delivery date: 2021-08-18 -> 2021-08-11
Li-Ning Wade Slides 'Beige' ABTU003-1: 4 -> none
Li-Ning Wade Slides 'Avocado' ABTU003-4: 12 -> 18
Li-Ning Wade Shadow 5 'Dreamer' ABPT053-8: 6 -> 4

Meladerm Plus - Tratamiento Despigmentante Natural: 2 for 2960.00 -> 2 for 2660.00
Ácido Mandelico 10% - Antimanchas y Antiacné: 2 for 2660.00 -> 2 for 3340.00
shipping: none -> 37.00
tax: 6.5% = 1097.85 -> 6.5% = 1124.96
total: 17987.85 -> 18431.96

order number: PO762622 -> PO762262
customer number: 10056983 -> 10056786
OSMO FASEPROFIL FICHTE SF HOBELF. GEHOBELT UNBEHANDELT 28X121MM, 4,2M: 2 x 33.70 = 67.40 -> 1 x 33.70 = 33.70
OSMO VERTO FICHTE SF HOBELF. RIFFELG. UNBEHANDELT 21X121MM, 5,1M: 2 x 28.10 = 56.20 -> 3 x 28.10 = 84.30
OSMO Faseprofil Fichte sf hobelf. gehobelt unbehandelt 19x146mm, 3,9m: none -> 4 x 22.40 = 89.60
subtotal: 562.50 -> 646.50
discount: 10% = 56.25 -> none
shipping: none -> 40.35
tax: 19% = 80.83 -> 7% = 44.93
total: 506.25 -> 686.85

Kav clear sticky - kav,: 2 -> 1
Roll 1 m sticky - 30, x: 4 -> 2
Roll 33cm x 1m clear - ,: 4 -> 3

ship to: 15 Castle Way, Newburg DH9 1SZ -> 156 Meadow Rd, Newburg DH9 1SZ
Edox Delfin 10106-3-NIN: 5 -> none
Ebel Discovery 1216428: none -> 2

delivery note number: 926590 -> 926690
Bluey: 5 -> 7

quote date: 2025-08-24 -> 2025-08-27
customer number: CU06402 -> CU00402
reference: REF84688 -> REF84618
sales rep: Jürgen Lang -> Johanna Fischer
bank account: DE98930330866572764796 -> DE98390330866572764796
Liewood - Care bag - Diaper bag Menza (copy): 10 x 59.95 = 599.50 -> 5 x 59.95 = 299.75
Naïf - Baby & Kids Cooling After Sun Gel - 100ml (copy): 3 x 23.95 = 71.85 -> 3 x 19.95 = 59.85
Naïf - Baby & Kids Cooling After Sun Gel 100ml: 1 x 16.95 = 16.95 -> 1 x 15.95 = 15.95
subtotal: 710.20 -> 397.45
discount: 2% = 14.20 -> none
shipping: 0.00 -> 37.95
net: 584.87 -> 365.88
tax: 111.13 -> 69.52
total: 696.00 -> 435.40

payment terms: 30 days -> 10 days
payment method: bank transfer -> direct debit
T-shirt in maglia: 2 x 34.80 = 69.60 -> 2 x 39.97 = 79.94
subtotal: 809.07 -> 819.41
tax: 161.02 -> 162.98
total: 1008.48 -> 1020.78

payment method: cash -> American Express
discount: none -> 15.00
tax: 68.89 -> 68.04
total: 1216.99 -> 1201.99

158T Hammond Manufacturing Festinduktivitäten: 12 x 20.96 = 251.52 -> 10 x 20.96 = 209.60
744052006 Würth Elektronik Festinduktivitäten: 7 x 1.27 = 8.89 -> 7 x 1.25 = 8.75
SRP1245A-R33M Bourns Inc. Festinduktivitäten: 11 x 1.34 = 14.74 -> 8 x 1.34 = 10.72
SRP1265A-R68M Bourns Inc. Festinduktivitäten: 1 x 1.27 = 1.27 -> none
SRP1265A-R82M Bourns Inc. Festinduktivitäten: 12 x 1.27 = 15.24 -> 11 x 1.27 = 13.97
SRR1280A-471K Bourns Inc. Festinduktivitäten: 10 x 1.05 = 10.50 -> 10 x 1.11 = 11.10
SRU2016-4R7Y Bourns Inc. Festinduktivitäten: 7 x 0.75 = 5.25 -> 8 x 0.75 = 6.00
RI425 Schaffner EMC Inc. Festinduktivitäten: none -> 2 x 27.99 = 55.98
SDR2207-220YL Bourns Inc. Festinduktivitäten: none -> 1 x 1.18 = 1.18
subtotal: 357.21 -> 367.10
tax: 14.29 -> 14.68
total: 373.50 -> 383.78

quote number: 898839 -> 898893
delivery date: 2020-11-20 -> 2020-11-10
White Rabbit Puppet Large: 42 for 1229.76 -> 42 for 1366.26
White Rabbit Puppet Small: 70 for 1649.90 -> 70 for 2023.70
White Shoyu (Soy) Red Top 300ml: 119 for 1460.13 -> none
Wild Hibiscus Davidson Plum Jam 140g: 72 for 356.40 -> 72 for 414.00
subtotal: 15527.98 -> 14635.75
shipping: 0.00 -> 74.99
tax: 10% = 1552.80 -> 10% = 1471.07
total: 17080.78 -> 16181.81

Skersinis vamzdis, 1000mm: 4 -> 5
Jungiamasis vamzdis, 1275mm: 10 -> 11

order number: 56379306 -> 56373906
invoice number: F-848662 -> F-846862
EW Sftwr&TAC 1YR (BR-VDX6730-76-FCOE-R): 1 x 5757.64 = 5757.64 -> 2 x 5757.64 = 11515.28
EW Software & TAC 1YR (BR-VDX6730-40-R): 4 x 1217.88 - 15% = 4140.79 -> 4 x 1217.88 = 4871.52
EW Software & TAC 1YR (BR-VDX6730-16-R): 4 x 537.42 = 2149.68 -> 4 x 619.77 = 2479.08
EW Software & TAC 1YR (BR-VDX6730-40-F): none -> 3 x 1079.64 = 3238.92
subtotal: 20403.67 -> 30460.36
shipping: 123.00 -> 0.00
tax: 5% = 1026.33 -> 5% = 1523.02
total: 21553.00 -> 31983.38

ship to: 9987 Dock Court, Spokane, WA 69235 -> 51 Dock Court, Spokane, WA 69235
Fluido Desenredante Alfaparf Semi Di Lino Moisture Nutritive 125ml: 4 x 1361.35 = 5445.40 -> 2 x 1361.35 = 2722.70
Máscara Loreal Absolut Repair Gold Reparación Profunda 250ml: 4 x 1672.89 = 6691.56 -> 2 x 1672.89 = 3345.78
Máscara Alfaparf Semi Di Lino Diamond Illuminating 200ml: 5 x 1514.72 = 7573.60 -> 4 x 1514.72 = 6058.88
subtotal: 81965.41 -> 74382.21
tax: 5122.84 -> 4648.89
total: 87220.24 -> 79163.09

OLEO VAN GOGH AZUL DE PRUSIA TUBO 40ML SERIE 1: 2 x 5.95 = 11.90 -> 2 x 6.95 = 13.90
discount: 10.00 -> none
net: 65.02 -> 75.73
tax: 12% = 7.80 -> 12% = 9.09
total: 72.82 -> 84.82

> [Work instruction]:
Extract each line from the entries above that contains the string "Puppet".

> [Task response]:
White Rabbit Puppet Large: 42 for 1229.76 -> 42 for 1366.26
White Rabbit Puppet Small: 70 for 1649.90 -> 70 for 2023.70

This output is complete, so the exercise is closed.